The letter was sent by regular mail and by e-mail in late August and scored over 5 percent response. Frisch was so encouraged, she wondered, even though it was a solo effort, if they could mail it again? It didn't take them long to come up with a solution.
Rolled out again with 'slight variation'
"We didn't want to insult subscribers who renewed with the first effort by appearing to go back on our word," Frisch said. "We recognized that the letter mailed in August, when people are typically on vacation. At Robert's suggestion, we sent out the same letter with a slight variation."
The slight variation turned out to be a simulated handwritten personal note from Carlton Lutts, the editor, emblazoned at the top of the letter: "Maybe you missed this over the summer .... Here's one more chance!" The original expiration date was made to look scratched out with the new reply date scrawled above it.

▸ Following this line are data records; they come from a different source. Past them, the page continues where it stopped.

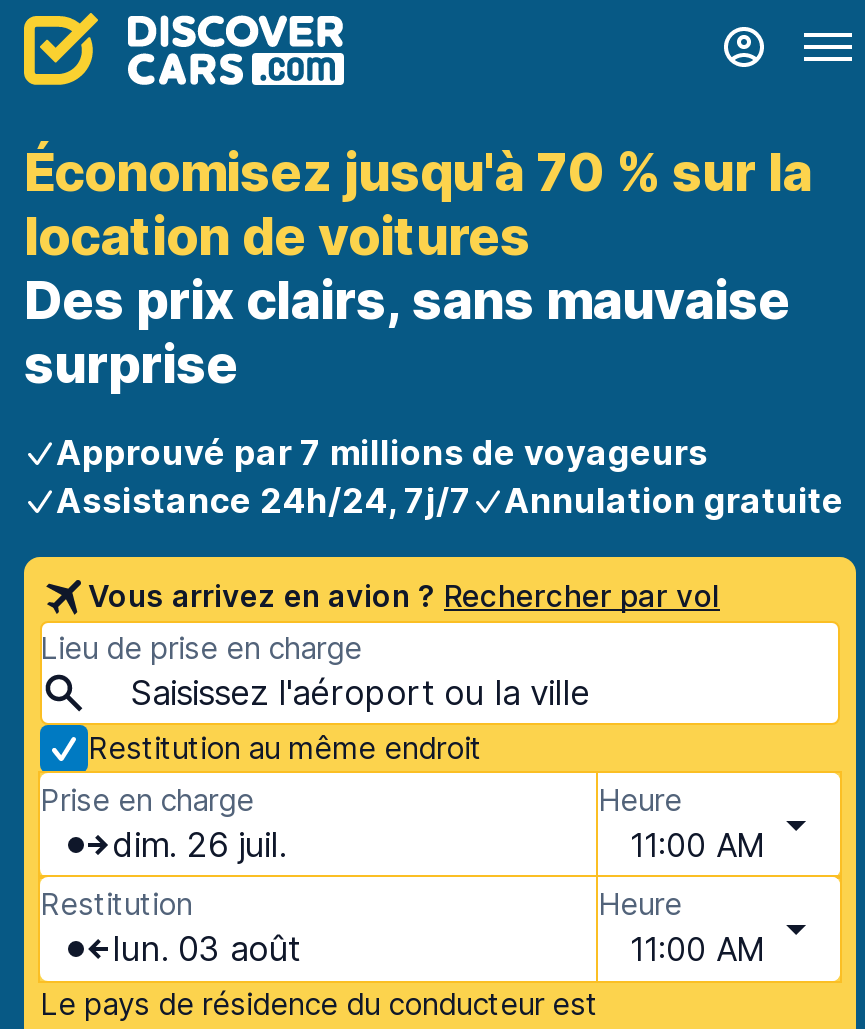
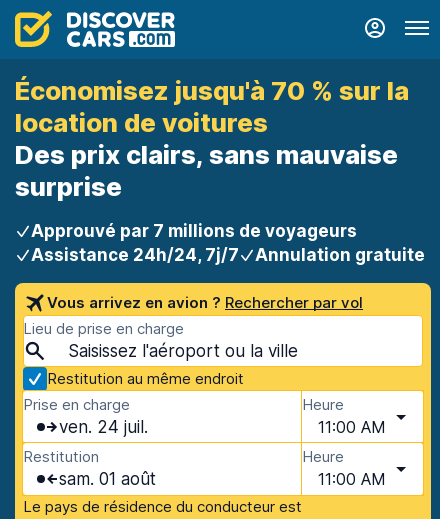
- dim. 26 juil.
+ ven. 24 juil.

- lun. 03 août
+ sam. 01 août
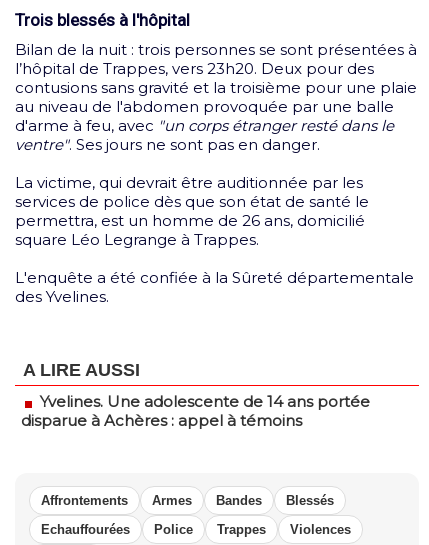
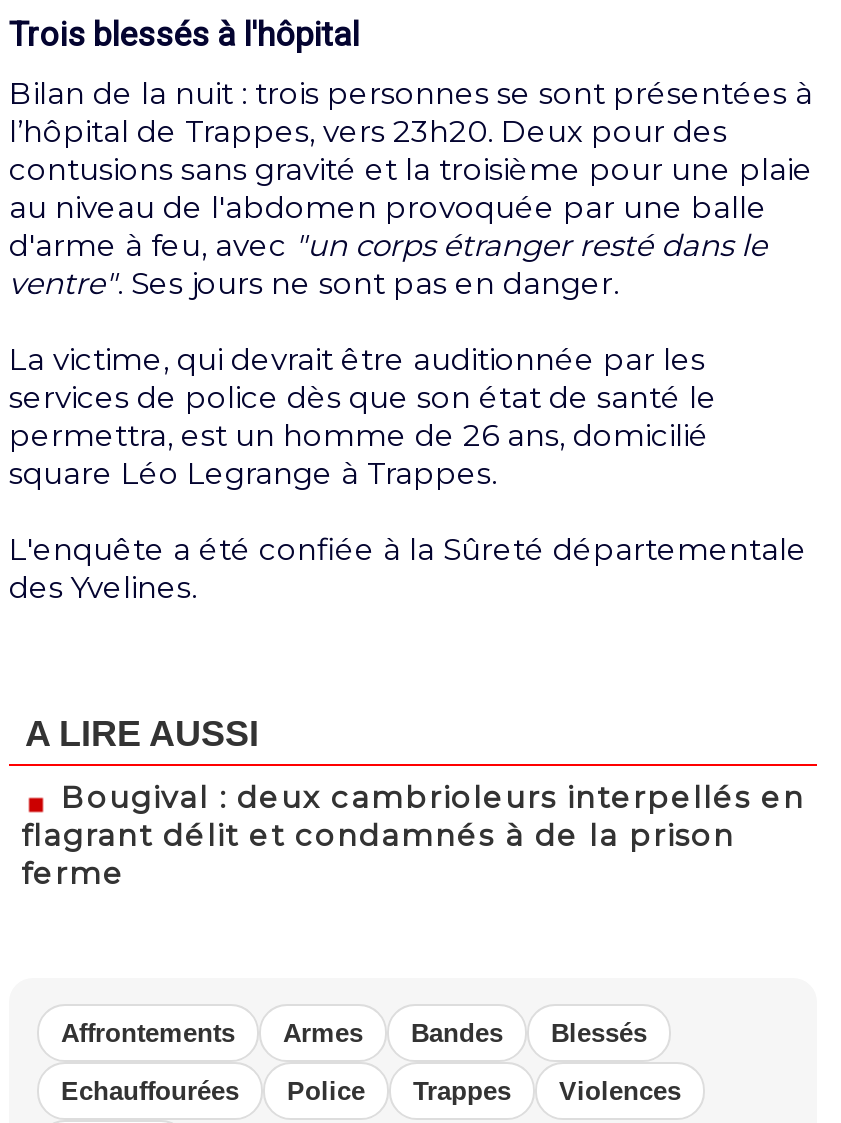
- Yvelines. Une adolescente de 14 ans portée
- disparue à Achères : appel à témoins
+ Bougival : deux cambrioleurs interpellés en
+ flagrant délit et condamnés à de la prison
+ ferme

"We felt we could get away with doing it like this. It sounded plausible," Frisch noted.
The numbers bear her out. They received a 7.56 percent total response. But would this strategy work during any month? Lerose thinks so.
"Things get lost in the mail or jumbled in our mess at home all the time," he said. "We're just giving the subscriber the opportunity to jump on something very sweet and stay pretty true to our word at the same time."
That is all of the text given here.